Work request: In the entries below, find each line with the word "sizing" and return it.

Entries supplied:

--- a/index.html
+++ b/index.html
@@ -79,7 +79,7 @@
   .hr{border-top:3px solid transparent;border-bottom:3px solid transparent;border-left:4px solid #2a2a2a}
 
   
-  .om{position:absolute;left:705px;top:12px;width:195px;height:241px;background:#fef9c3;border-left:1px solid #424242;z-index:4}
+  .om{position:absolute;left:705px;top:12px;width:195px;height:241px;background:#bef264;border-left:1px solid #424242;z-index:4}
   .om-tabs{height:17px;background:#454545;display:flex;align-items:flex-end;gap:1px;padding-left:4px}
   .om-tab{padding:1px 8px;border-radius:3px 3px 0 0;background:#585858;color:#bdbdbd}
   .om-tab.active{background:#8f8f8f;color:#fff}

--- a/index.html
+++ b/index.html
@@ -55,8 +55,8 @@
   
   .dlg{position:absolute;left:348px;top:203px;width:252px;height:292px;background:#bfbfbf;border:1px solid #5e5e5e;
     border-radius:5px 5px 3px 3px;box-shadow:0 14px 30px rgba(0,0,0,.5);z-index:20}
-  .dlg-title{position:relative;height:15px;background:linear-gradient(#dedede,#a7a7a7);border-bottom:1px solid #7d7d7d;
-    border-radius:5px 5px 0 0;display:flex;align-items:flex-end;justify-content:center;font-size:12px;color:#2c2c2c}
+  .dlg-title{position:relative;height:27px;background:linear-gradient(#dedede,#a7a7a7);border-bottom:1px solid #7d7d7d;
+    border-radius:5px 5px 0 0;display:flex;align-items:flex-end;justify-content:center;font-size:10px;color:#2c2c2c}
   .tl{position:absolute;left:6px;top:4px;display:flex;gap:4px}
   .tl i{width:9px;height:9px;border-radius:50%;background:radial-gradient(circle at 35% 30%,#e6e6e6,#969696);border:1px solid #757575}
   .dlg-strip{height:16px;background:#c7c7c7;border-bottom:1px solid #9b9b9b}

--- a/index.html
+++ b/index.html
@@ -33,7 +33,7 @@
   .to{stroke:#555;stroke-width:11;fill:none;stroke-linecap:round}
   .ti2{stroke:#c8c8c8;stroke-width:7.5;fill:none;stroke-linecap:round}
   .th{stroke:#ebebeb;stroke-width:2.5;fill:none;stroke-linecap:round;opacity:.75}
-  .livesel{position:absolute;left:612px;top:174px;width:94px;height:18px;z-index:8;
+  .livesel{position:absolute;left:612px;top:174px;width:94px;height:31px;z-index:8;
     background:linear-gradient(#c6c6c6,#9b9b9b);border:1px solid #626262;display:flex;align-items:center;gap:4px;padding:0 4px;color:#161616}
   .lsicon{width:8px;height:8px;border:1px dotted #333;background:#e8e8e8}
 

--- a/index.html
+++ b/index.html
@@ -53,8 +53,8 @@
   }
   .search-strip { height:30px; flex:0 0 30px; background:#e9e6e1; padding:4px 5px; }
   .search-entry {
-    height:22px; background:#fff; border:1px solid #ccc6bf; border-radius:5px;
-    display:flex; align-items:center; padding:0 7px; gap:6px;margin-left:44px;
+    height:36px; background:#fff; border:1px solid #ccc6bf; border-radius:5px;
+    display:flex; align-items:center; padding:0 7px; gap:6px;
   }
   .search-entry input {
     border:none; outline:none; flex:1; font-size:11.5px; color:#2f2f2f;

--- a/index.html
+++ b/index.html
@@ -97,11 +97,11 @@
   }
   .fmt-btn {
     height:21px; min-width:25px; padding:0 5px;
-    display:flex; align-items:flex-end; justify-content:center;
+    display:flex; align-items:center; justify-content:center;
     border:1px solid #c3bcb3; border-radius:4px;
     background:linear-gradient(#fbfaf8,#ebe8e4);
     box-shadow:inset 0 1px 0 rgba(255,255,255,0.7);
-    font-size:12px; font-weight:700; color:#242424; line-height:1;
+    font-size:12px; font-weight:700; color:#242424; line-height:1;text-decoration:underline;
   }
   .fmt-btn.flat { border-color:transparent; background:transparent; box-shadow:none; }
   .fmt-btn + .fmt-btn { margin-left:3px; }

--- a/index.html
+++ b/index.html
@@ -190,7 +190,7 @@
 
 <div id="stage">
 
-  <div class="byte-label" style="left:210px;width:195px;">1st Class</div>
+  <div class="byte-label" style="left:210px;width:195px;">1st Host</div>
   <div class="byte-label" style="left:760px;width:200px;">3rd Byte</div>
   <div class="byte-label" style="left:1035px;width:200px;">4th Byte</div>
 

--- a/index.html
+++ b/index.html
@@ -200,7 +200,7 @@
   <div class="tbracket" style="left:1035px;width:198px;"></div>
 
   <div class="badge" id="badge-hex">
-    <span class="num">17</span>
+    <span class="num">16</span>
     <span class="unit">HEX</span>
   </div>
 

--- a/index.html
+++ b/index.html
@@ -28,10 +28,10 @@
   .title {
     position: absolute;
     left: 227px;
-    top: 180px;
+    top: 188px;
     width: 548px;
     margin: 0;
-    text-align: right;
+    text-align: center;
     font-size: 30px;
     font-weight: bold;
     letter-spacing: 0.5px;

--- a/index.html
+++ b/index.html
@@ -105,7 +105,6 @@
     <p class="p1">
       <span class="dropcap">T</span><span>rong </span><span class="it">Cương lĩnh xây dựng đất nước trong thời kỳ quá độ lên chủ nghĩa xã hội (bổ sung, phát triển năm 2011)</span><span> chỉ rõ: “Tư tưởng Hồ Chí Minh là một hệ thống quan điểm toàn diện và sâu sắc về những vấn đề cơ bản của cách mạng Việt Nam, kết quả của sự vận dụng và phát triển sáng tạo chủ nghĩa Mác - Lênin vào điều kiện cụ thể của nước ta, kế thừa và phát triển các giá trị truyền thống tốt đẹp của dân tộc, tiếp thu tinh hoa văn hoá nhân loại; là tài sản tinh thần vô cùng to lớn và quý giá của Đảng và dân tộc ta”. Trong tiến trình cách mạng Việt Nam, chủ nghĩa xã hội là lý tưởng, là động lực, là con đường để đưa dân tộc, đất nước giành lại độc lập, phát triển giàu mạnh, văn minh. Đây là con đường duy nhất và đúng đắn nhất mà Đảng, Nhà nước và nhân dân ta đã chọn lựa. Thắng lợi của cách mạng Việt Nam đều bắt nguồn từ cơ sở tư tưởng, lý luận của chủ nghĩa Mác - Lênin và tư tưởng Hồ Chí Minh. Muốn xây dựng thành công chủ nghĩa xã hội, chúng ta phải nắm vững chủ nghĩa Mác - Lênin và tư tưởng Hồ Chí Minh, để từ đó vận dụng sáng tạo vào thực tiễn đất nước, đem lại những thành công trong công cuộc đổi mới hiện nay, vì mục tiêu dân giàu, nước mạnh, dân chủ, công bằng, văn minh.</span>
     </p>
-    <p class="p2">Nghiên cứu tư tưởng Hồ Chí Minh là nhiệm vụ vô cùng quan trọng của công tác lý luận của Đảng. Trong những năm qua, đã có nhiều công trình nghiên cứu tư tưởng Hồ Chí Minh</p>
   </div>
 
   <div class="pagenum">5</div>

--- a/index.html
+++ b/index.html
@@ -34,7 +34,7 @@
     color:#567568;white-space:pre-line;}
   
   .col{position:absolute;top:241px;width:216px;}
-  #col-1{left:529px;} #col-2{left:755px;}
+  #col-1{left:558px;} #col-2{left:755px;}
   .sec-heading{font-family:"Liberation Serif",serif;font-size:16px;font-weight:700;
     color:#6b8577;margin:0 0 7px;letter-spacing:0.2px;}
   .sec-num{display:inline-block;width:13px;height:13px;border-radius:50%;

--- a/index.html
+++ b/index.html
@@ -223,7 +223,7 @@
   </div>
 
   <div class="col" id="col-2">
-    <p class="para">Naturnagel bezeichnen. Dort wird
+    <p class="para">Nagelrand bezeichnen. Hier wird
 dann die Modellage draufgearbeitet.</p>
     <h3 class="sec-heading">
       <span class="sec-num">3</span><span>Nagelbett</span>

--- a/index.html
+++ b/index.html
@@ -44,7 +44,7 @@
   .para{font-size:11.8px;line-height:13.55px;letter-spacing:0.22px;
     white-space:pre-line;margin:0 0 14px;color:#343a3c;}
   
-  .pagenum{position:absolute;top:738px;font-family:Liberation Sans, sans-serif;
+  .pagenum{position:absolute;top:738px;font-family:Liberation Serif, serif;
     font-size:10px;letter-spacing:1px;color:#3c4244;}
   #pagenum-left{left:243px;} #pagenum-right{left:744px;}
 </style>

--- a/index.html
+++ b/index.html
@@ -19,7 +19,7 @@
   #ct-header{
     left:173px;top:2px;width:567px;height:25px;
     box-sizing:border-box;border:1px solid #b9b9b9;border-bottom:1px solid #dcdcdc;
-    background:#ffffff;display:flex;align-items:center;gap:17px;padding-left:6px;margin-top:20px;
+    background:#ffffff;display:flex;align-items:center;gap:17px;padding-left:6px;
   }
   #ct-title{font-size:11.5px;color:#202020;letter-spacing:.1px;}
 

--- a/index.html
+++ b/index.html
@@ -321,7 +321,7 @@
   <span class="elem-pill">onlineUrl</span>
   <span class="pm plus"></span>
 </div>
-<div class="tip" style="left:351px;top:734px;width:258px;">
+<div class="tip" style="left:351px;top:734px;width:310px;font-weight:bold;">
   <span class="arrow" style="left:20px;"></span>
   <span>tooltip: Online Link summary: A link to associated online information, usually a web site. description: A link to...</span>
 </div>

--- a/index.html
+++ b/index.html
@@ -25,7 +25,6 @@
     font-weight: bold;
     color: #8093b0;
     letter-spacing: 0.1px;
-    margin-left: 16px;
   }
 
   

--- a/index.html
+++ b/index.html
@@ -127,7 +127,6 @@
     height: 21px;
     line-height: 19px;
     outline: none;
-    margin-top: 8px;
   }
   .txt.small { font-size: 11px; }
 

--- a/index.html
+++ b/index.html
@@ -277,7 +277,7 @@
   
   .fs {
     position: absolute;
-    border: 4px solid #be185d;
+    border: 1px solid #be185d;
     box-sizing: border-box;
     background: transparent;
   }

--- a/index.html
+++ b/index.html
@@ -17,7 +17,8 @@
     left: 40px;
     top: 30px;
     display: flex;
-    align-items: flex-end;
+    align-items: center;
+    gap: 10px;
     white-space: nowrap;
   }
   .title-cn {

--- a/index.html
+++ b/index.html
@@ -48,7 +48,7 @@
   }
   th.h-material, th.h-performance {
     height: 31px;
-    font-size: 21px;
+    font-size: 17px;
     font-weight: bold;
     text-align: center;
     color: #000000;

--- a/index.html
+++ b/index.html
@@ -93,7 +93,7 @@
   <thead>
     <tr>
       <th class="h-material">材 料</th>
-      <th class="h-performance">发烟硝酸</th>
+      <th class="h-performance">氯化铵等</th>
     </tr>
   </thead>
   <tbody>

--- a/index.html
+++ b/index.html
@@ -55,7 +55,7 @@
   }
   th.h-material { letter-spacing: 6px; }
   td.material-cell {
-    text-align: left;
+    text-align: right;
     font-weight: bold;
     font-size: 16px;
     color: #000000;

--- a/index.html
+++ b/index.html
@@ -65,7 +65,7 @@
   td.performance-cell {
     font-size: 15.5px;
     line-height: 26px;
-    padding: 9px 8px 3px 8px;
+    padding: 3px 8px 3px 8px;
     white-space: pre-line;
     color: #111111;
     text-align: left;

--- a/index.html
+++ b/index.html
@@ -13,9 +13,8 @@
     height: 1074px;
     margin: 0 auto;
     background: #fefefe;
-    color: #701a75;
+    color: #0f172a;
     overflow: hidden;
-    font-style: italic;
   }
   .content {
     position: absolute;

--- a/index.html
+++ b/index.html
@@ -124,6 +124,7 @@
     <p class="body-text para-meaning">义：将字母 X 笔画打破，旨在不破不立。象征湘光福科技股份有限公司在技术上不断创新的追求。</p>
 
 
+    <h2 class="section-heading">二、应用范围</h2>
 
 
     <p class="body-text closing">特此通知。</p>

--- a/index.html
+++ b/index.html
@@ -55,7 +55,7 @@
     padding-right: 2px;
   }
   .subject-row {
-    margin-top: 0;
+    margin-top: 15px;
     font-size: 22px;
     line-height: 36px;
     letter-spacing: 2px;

Response below:
     box-sizing:border-box;border:1px solid #b9b9b9;border-bottom:1px solid #dcdcdc;
     box-sizing: border-box;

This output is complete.